A referenciação tardia para os CP como limitador para o cuidar espiritual também foi identificada pelos estudos de Viftrup et. al12 e de Walker e Breitsameter17. Verificou-se, nestes mesmos estudos12,17, que as pessoas doentes morriam antes dos enfermeiros terem tempo de os conhecerem suficientemente para atenderem às necessidades espirituais. O estabelecimento de uma relação terapêutica e empática facilita a compreensão destas mesmas necessidades espirituais53.
Por último, as lacunas a nível organizacional e institucional foram identificadas como obstáculos ao cuidar espiritual em CP. No estudo de Zumstein-Shaha, Ferrell e Economou29 identificaram-se relatos de que a espiritualidade nunca é abordada e que nem a religião nem a espiritualidade eram consideradas questões importantes dentro das instituições, não estando integrada nas “rotinas” de trabalho19. No estudo de Walker e Breitsameter30, quando questionados de quanta importância é atribuída à espiritualidade na prática diária dos cuidados hospitalares, os enfermeiros relataram que não têm o valor que se poderia esperar e que o tempo é gasto em intervir em aspetos relacionados com a dimensão física30. Desta forma, a falta de sensibilidade institucional acaba por interferir na prestação de cuidados espirituais34, pelo que os CP devem-se configurar numa abordagem regulada pela humanização e solidariedade por parte de quem os presta92.
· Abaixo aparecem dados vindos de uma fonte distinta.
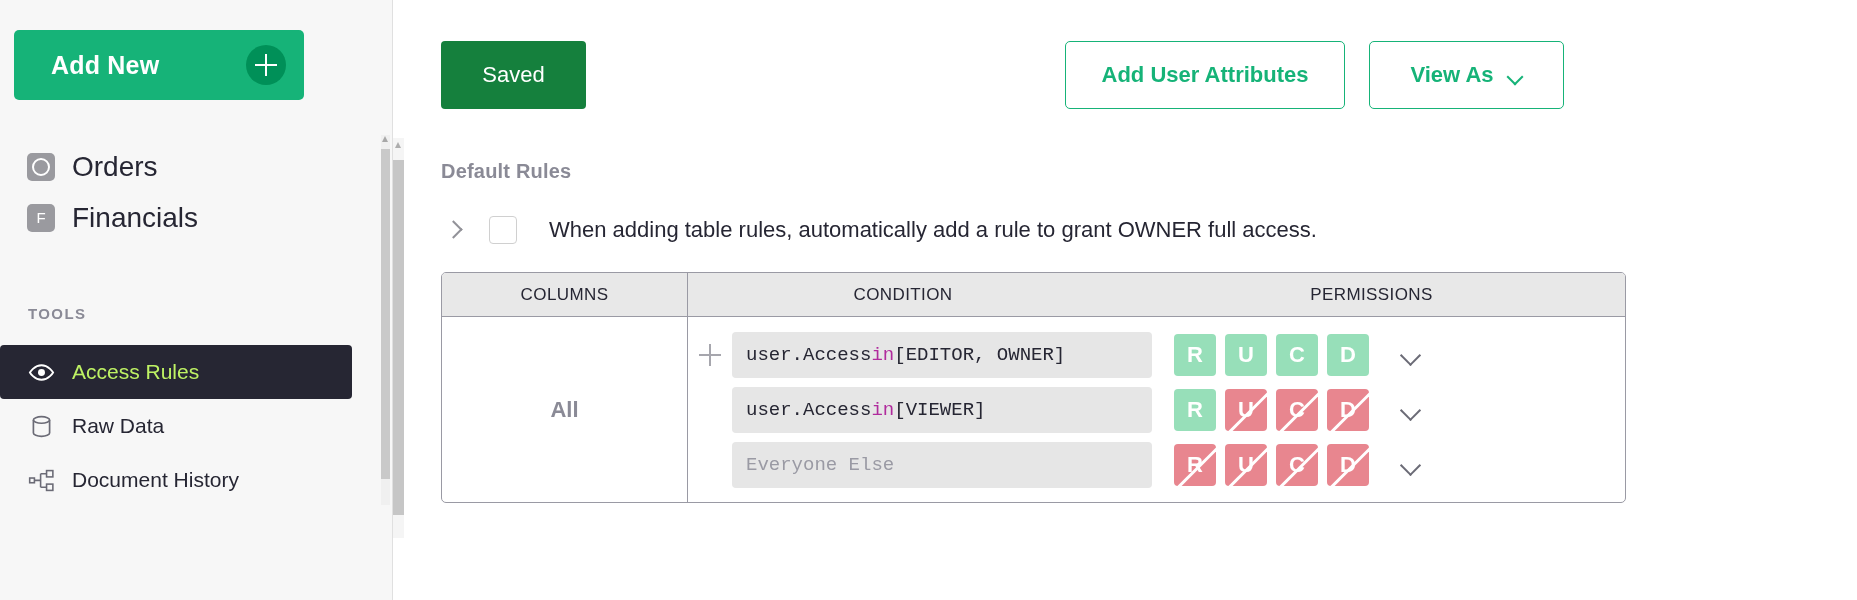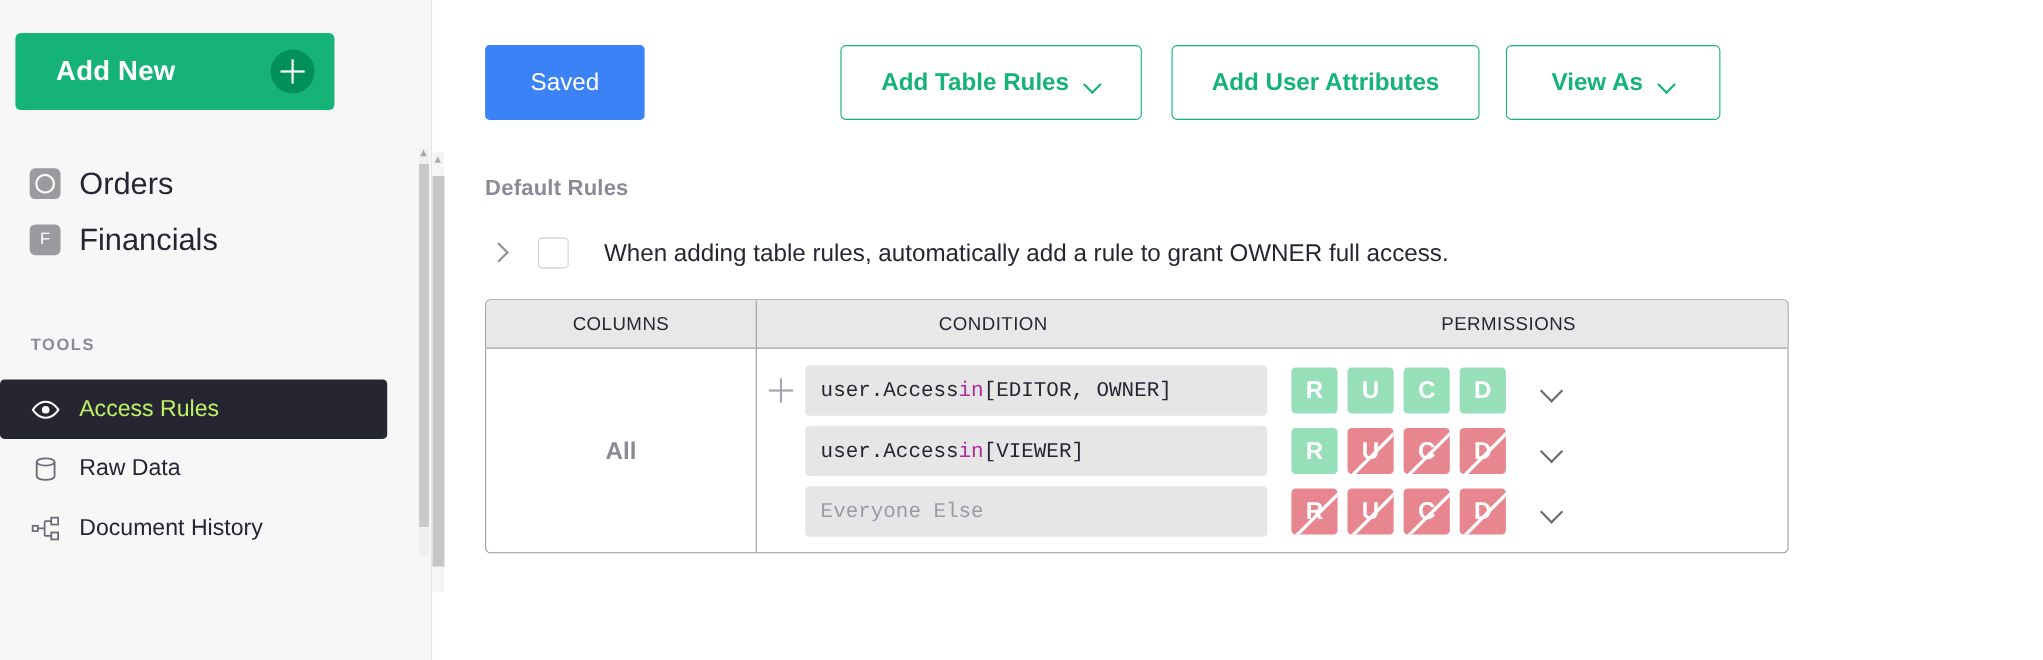"Saved" .btn-saved { background: #3b82f6 -> #15803d }
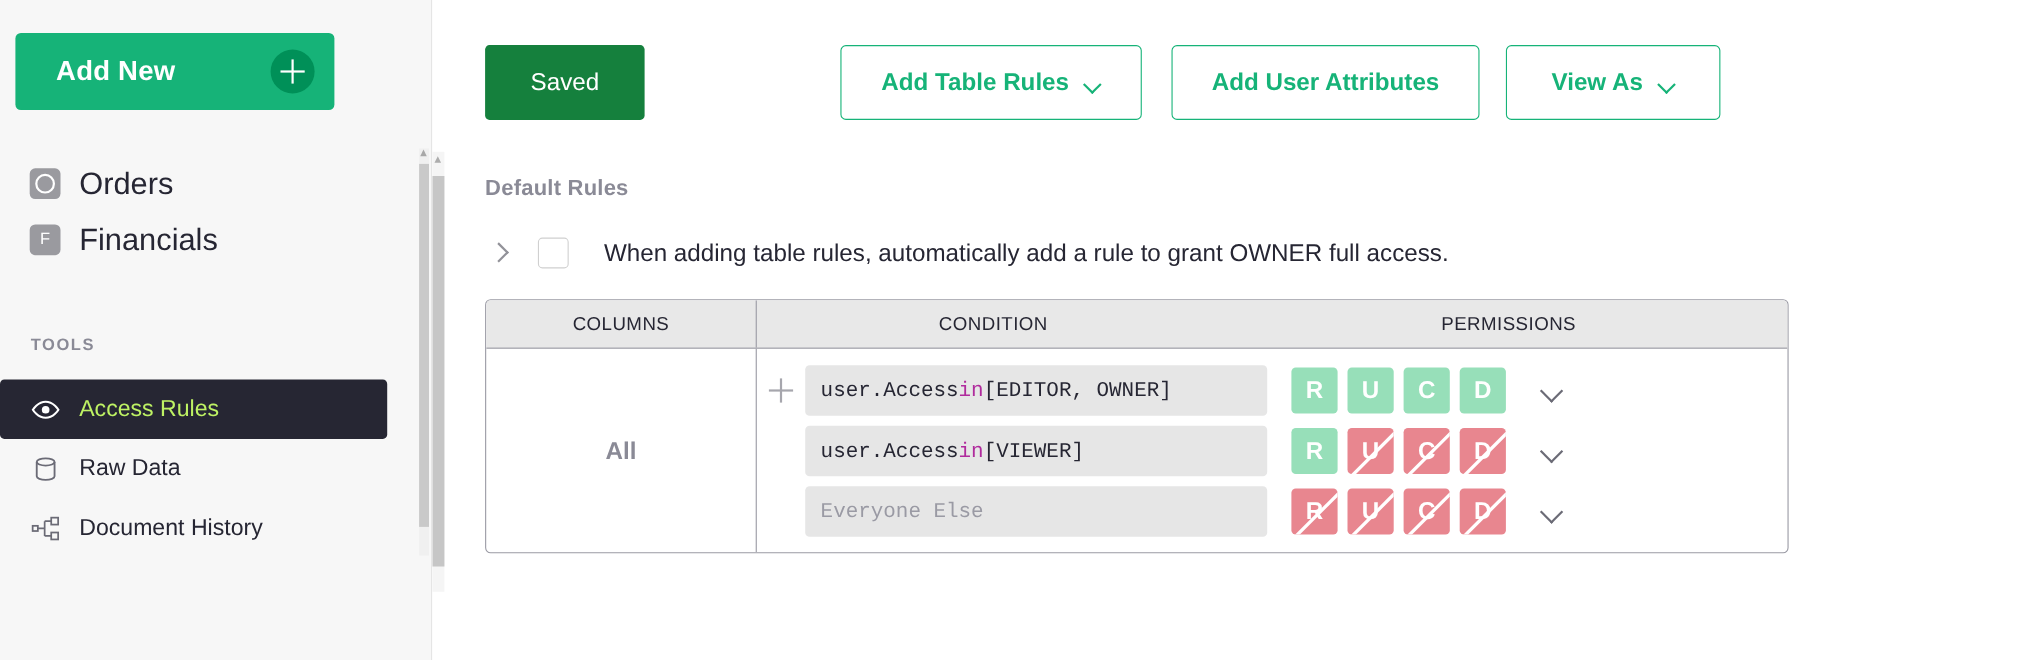"Add Table Rules" div.btn-outline { html: <div> <span>Add Table Rules</span> <span></span> </div> -> none }
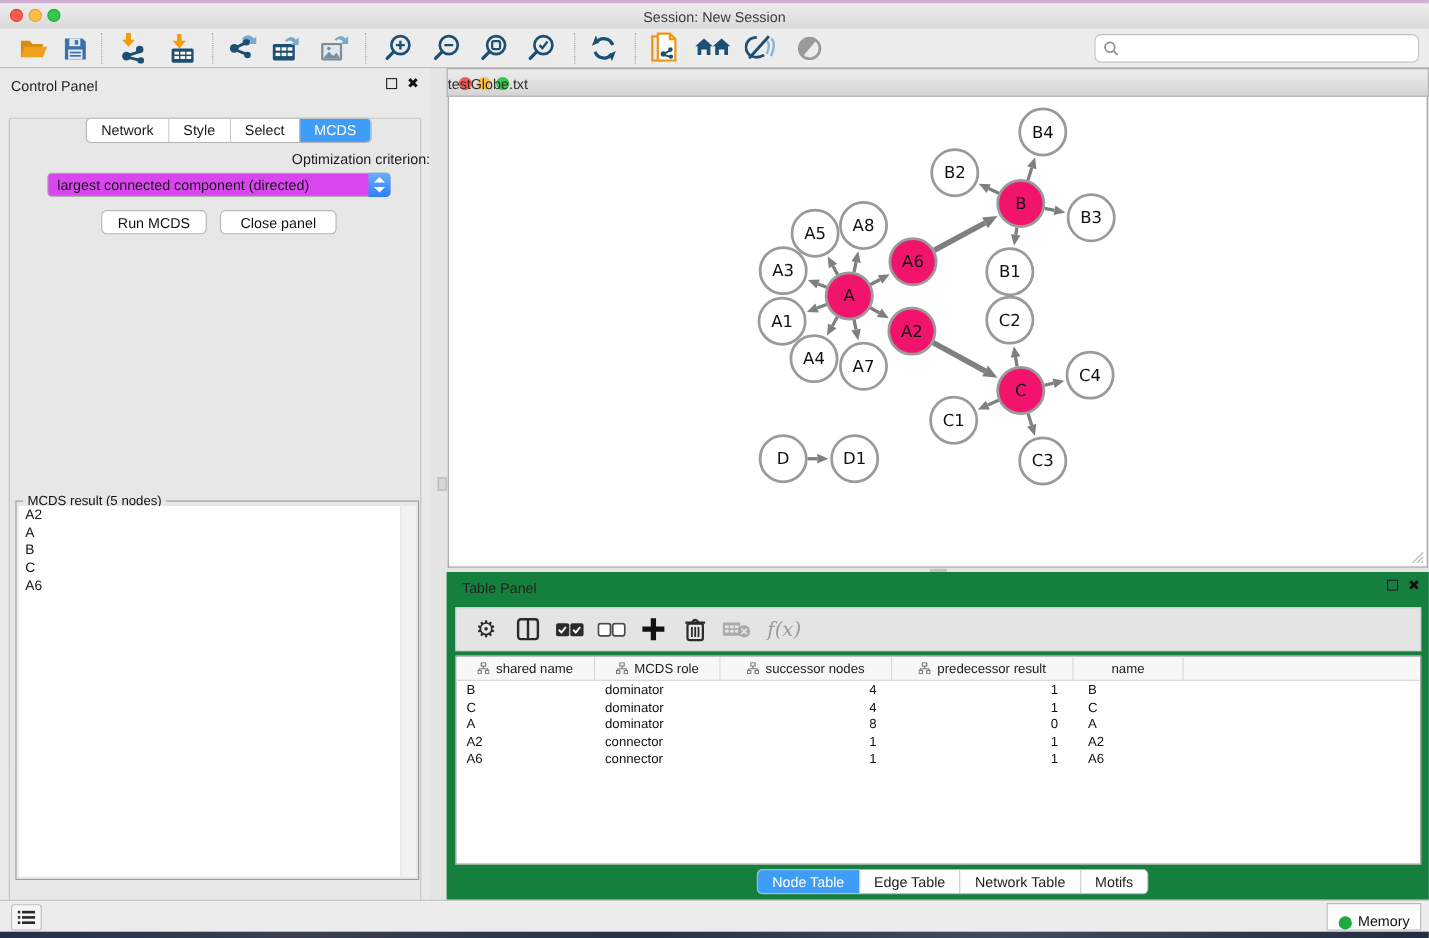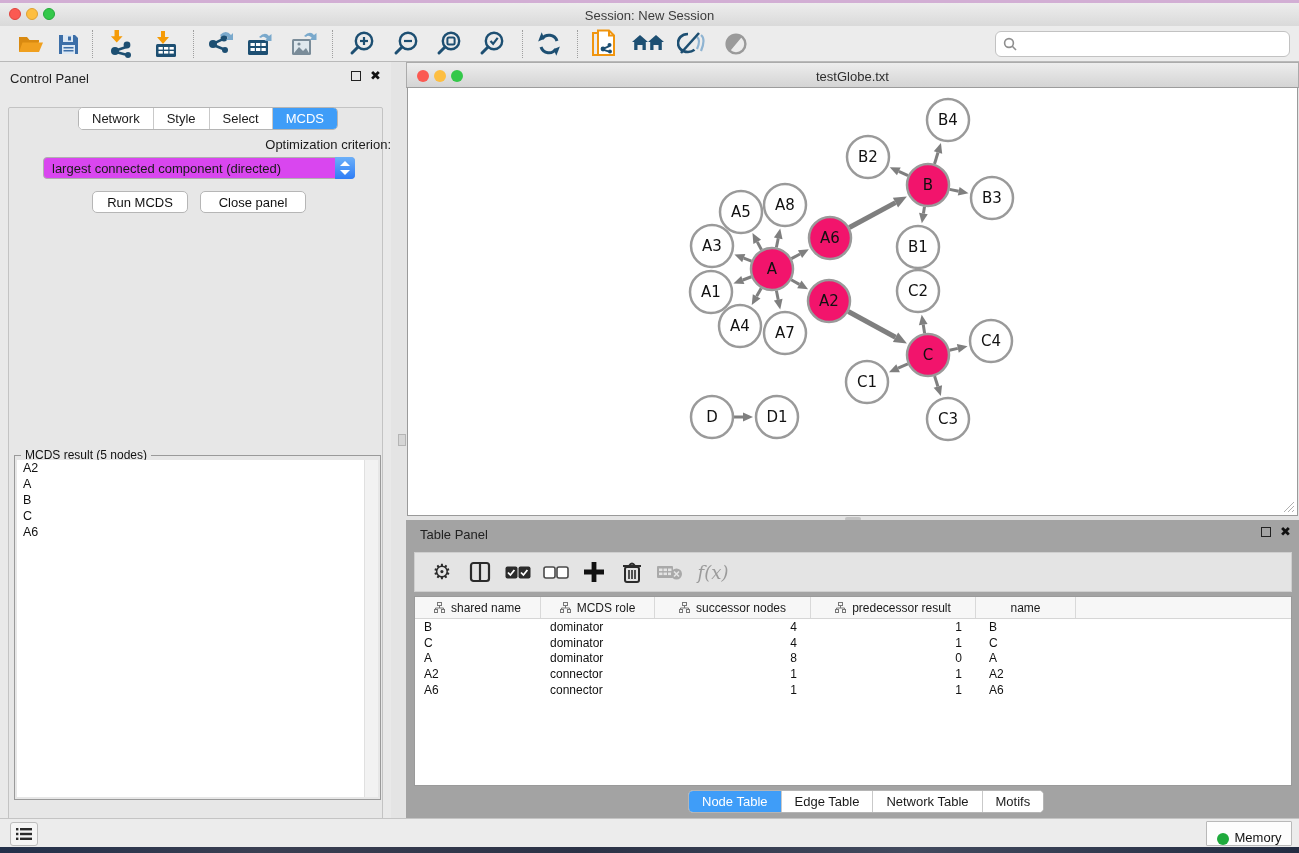"testGlobe.txt" #net-title { text-align: center -> none }
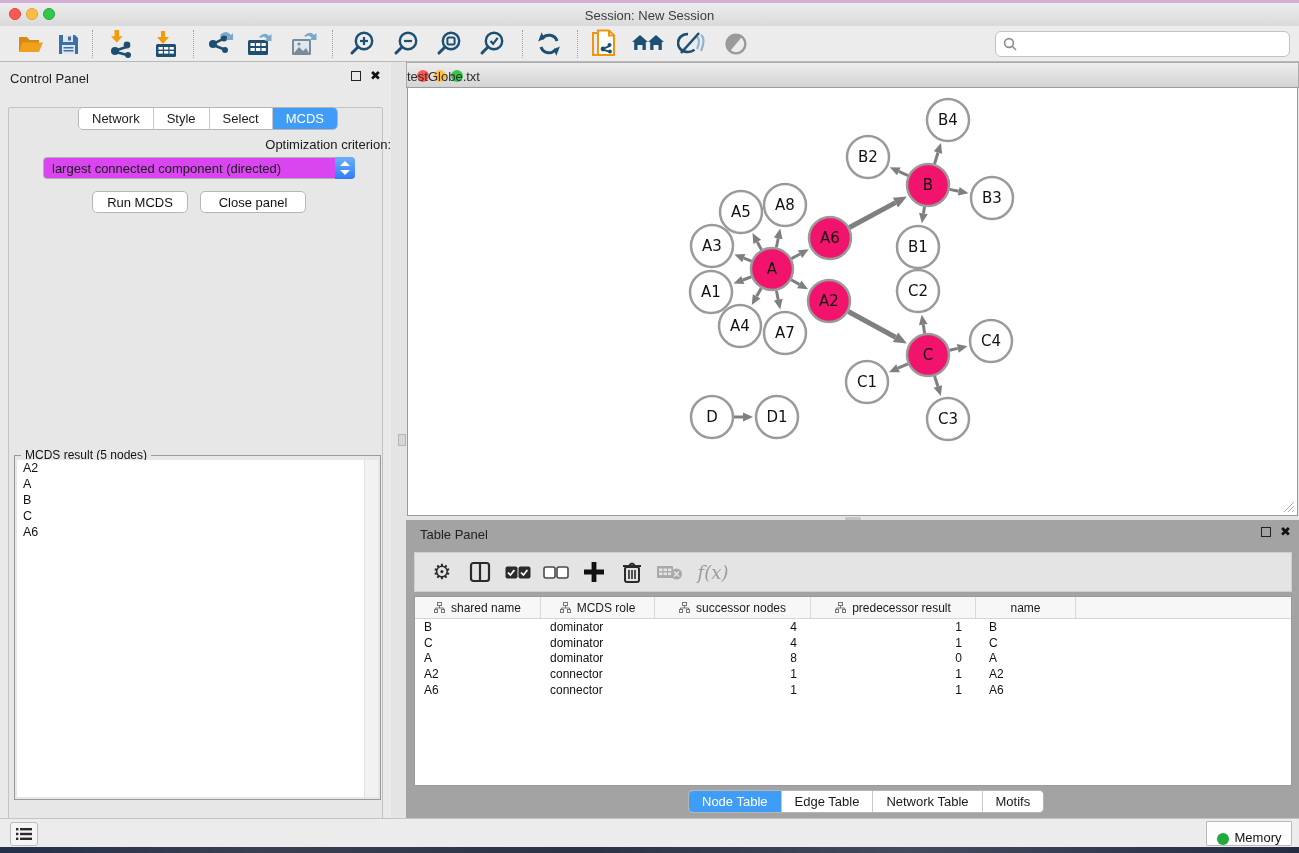"Table Panel" #table-panel { background: #a3a3a3 -> #15803d }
Na presente scoping review identificamos algumas limitações, como a inclusão apenas de estudos publicados em português, espanhol e inglês. Assim, estudos publicados noutros idiomas também poderiam ter fornecido dados importantes. Também, caso tivéssemos acesso a outros estudos para além dos de acesso integral, poderíamos ter alcançado outras dificuldades por parte dos enfermeiros em abordar a espiritualidade em contexto de CP.
CONCLUSÃO
O cuidar da pessoa com doença incurável e/ou grave, progressiva e avançada cria um ambiente altamente complexo nos serviços de saúde e requer profissionais com competência para lidar com a multidimensionalidade das necessidades da pessoa doente e suas famílias, entre as quais, as necessidades espirituais. Os principais motivos para os profissionais de enfermagem não darem resposta às necessidades espirituais da pessoa em situação paliativa prende-se, essencialmente, com a falta de formação. Soma-se a falta de confiança, a referenciação tardia para os serviços de CP, o evitamento por parte do enfermeiro em prestar cuidados espirituais, a falta de tempo, a espiritualidade dos enfermeiros pouco desenvolvida a falta de reconhecimento da organização da importância dos cuidados espirituais e as crenças diferentes entre enfermeiros e pessoa doente.
Em síntese, verifica-se a existência de várias dificuldades sentidas pelos enfermeiros no cuidar espiritual em CP, as quais gravitam à volta de 3 eixos: défices na formação, défices organizacionais e défices pessoais na forma de lidar com esta dimensão do cuidar.
É cada vez mais evidente a importância de sensibilizar os profissionais de saúde, em geral e dos enfermeiros em particular, para a relevância do cuidar espiritual em CP.
Neste sentido, é fundamental a existência de uma aposta mais consolidada no desenvolvimento de competências de um cuidar espiritual por parte, quer as instituições de ensino superior, quer as instituições de saúde, integrando esta dimensão do cuidar nos seus planos de estudos e na sua praxis respetivamente, possibilitando, desta forma, cuidados à pessoa em situação paliativa mais completos, éticos e humanos.